- _PROVIDED ENTRIES_
=== Begin Enclosure ===
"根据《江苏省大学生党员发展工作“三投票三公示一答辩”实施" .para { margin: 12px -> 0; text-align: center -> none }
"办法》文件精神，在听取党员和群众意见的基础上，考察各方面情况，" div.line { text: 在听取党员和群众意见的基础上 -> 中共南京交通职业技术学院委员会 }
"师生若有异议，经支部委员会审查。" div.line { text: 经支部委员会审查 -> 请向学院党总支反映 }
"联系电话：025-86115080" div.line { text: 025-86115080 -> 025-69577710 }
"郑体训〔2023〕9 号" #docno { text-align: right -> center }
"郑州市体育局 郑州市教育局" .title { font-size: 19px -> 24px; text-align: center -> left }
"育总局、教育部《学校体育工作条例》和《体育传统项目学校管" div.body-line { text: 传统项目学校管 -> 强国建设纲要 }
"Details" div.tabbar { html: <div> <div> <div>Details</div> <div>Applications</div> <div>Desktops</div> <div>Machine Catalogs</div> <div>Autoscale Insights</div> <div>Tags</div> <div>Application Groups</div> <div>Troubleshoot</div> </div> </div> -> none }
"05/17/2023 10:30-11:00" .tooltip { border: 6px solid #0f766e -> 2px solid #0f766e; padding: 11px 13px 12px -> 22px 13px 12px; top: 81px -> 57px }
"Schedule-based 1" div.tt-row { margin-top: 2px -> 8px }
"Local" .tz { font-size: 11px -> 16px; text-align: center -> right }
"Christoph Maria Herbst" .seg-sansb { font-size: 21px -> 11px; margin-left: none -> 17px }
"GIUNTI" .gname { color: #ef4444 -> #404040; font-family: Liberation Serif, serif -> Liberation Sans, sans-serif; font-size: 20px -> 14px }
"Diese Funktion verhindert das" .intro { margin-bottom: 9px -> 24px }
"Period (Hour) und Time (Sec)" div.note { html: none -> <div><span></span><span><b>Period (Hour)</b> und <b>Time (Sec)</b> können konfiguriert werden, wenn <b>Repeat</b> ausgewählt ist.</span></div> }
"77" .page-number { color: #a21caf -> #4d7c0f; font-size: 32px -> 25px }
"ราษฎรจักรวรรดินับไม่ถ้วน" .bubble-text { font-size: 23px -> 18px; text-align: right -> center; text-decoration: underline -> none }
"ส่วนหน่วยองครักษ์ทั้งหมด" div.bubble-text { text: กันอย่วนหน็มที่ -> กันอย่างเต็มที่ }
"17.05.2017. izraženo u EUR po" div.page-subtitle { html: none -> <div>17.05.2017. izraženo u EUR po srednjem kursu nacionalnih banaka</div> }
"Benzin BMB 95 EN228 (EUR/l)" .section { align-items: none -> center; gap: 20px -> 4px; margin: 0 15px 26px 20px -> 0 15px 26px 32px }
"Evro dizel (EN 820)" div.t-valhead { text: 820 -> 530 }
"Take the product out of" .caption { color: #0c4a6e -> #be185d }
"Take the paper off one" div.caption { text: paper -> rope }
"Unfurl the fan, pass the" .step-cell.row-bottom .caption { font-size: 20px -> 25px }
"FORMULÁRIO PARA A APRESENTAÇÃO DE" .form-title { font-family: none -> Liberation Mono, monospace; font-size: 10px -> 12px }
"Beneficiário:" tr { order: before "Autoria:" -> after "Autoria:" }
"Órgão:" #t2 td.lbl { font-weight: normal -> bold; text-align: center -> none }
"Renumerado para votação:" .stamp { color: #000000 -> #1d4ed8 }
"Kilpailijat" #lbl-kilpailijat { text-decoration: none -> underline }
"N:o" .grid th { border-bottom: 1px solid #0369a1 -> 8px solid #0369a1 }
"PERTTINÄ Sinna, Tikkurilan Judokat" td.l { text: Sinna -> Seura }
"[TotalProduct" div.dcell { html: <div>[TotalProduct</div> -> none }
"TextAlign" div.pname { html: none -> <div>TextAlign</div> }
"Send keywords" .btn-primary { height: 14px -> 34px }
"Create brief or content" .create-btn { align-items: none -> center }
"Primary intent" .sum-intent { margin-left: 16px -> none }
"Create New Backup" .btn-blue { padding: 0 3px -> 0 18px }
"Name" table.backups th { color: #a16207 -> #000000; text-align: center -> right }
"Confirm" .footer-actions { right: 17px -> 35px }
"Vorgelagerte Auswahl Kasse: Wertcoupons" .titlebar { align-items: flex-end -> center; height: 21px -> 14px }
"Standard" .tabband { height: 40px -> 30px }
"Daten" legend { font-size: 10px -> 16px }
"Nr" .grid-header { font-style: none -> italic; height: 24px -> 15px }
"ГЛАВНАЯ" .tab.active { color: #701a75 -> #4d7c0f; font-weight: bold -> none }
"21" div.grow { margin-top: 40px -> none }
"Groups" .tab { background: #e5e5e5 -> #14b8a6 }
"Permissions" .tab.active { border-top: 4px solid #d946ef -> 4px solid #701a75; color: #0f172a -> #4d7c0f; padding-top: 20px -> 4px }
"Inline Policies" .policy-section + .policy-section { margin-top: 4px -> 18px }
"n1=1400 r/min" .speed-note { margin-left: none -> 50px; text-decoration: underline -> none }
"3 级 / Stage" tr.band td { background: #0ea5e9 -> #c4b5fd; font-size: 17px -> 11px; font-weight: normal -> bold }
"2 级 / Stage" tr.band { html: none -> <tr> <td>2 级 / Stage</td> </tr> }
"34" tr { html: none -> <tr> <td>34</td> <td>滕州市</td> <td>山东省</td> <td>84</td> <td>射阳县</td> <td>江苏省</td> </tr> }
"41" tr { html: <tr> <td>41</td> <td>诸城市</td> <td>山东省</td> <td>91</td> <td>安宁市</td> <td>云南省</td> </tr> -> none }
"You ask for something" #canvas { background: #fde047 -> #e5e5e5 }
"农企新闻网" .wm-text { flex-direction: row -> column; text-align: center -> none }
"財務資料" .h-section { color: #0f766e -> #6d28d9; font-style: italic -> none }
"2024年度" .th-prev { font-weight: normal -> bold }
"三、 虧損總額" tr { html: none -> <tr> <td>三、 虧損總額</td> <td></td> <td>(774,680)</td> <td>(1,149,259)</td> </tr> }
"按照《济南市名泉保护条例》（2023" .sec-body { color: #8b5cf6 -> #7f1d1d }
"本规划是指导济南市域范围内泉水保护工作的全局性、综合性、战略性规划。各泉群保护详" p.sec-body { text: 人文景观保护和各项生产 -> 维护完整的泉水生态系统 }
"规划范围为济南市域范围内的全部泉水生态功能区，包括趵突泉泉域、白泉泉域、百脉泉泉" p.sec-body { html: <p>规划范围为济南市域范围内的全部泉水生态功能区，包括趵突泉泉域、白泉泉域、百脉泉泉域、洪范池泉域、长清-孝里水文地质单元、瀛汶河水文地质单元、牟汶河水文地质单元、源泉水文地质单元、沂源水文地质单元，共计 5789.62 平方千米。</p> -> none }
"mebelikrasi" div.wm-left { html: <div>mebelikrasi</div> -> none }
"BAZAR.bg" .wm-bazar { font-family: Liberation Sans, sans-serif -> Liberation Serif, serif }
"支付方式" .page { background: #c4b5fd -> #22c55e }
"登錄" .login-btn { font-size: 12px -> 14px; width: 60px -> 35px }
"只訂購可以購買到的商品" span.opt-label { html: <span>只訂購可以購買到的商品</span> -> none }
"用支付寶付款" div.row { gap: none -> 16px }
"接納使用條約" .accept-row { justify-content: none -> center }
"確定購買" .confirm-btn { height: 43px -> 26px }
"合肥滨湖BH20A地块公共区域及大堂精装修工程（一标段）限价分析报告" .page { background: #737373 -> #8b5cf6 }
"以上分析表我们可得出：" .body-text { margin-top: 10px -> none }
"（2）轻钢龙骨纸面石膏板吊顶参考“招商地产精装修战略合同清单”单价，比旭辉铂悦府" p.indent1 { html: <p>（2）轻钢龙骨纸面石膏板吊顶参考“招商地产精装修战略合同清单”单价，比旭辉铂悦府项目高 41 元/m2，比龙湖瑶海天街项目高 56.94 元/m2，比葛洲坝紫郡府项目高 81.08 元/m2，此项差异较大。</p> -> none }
=== End Enclosure ===
- _WHAT THE TASK REQUIRES_
Lines from the one containing "html: <span>只訂購可以購買到的商品</span> ->" through the end of the data above must be written out exactly, and no other lines are needed.

- _PROBLEM SOLUTION_
"只訂購可以購買到的商品" span.opt-label { html: <span>只訂購可以購買到的商品</span> -> none }
"用支付寶付款" div.row { gap: none -> 16px }
"接納使用條約" .accept-row { justify-content: none -> center }
"確定購買" .confirm-btn { height: 43px -> 26px }
"合肥滨湖BH20A地块公共区域及大堂精装修工程（一标段）限价分析报告" .page { background: #737373 -> #8b5cf6 }
"以上分析表我们可得出：" .body-text { margin-top: 10px -> none }
"（2）轻钢龙骨纸面石膏板吊顶参考“招商地产精装修战略合同清单”单价，比旭辉铂悦府" p.indent1 { html: <p>（2）轻钢龙骨纸面石膏板吊顶参考“招商地产精装修战略合同清单”单价，比旭辉铂悦府项目高 41 元/m2，比龙湖瑶海天街项目高 56.94 元/m2，比葛洲坝紫郡府项目高 81.08 元/m2，此项差异较大。</p> -> none }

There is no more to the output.